The empirical nature of his method will be apparent from an examination of the above items; but in pur- suing it he leaves all uncertainty behind and, trusting nothing to theory, he acquires absolute knowledge. Whatever may be the mental processes by which he arrives at the starting-point of any specific line of research, the final results almost invariably prove that he does not plunge in at random; indeed, as an old associate remarked: "When Edison takes up any proposition in natural science, his perceptions seem to be elementally broad and analytical, that is to say, in addition to the knowledge he has acquired from books and observation, he appears to have an intuitive apprehension of the general order of things, as they might be supposed to exist in natural relation to each other. It has always seemed to me that he goes to the core of things at once."

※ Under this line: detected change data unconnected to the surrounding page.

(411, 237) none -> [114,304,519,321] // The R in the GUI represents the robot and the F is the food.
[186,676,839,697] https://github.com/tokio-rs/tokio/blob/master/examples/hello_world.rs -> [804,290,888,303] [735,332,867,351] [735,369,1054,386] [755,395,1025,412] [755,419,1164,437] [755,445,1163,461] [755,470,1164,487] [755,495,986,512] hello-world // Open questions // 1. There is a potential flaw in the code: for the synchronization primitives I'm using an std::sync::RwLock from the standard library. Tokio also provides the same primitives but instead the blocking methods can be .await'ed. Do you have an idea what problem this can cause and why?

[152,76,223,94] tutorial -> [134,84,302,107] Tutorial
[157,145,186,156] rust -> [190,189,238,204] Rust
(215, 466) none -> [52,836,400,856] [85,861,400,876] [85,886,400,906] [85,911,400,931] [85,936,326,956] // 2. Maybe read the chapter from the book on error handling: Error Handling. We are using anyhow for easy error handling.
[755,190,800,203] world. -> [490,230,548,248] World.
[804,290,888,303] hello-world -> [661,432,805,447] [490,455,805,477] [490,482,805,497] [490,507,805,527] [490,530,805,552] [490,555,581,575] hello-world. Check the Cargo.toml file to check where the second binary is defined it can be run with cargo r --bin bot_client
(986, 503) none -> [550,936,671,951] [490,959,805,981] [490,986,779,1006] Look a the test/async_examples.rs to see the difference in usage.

Although nothing less than results from actual experiments are acceptable to him as established facts, this view of Edison may also account for his peculiar and somewhat weird ability to "guess" correctly, a faculty which has frequently enabled him to take short cuts to lines of investigation whose outcome has verified in a most remarkable degree statements apparently made offhand and without calculation. Mr. Upton says: "One of the main impressions left upon me, after knowing Mr. Edison for many years, is the marvellous accuracy of his guesses. He will see the general nature of a result long before it can be reached by mathematical calculation." This was supplemented by one of his engineering staff, who remarked: "Mr. Edison can guess better than a good many men can figure, and so far as my experience goes, I have found that he is almost invariably correct. His guess is more than a mere starting- point, and often turns out to be the final solution of a problem. I can only account for it by his remarkable insight and wonderful natural sense of the proportion of things, in addition to which he seems to carry in his head determining factors of all kinds, and has the ability to apply them instantly in considering any mechanical problem."

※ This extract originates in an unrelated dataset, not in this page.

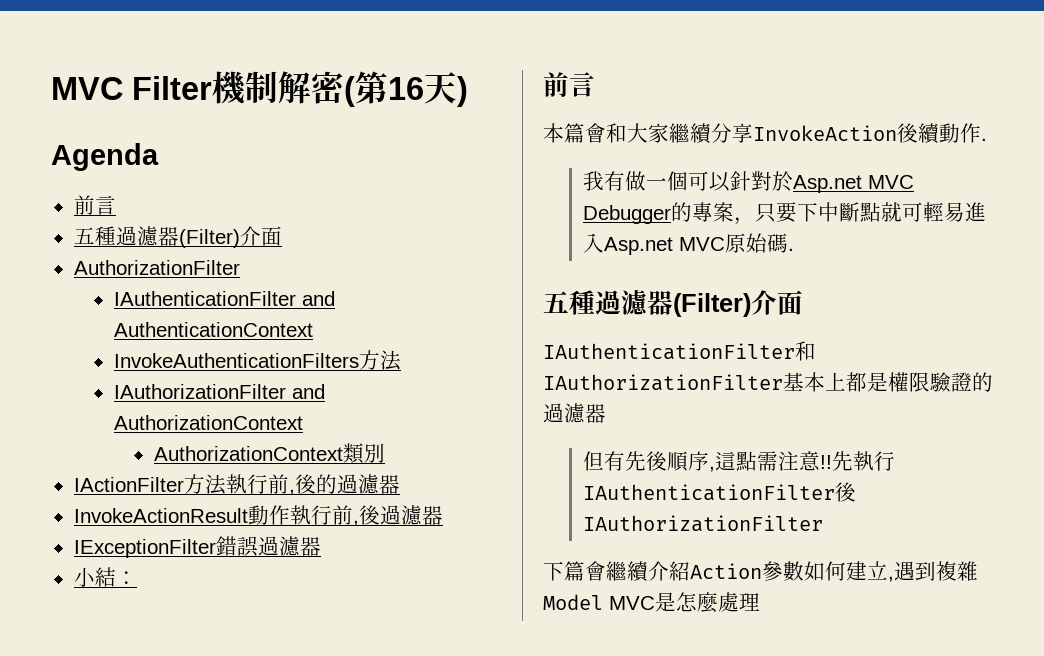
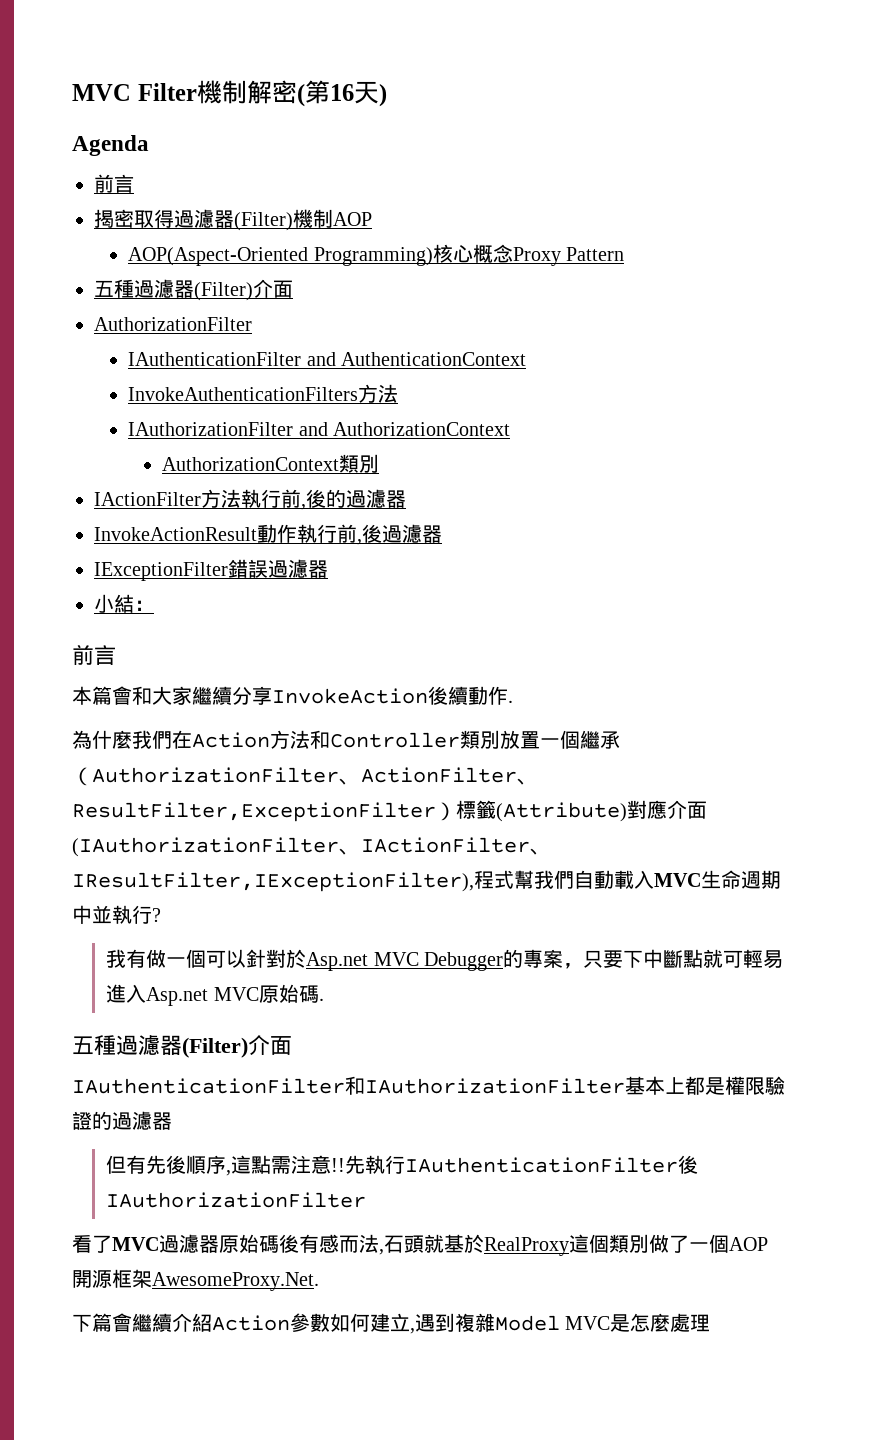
(116, 205) none -> [94,209,372,231] [128,244,624,266] // 揭密取得過濾器(Filter)機制AOP // AOP(Aspect-Oriented Programming)核心概念Proxy Pattern
(987, 139) none -> [72,730,620,749] [72,767,539,786] [72,800,707,822] [72,837,552,857] [72,870,781,892] [72,905,161,924] // 為什麼我們在Action方法和Controller類別放置一個繼承（AuthorizationFilter、ActionFilter、ResultFilter,ExceptionFilter）標籤(Attribute)對應介面(IAuthorizationFilter、IActionFilter、IResultFilter,IExceptionFilter),程式幫我們自動載入MVC生命週期中並執行?
(824, 523) none -> [72,1234,768,1256] [72,1269,319,1291] // 看了MVC過濾器原始碼後有感而法,石頭就基於RealProxy這個類別做了一個AOP開源框架AwesomeProxy.Net.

While this mysterious intuitive power has been of the greatest advantage in connection with the vast number of technical problems that have entered into his life-work, there have been many remarkable instances in which it has seemed little less than prophecy, and it is deemed worth while to digress to the extent of relating two of them. One day in the summer of 1881, when the incandescent lamp-industry was still in swaddling clothes, Edison was seated in the room of Major Eaton, vice-president of the Edison Electric Light Company, talking over business matters, when Mr. Upton came in from the lamp factory at Menlo Park, and said: "Well, Mr. Edison, we completed a thousand lamps to-day." Edison looked up and said "Good," then relapsed into a thoughtful mood. In about two minutes he raised his head, and said: "Upton, in fifteen years you will be making forty thousand lamps a day." None of those present ventured to make any remark on this assertion, although all felt that it was merely a random guess, based on the sanguine dream of an inventor. The business had not then really made a start, and being entirely new was without precedent upon which to base any such statement, but, as a matter of fact, the records of the lamp factory show that in 1896 its daily output of lamps was actually about forty thousand.

The other instance referred to occurred shortly after the Edison Machine Works was moved up to Schenectady, in 1886. One day, when he was at the works, Edison sat down and wrote on a sheet of paper fifteen separate predictions of the growth and future of the electrical business. Notwithstanding the fact that the industry was then in an immature state, and that the great boom did not set in until a few years afterward, twelve of these predictions have been fully verified by the enormous growth and development in all branches of the art.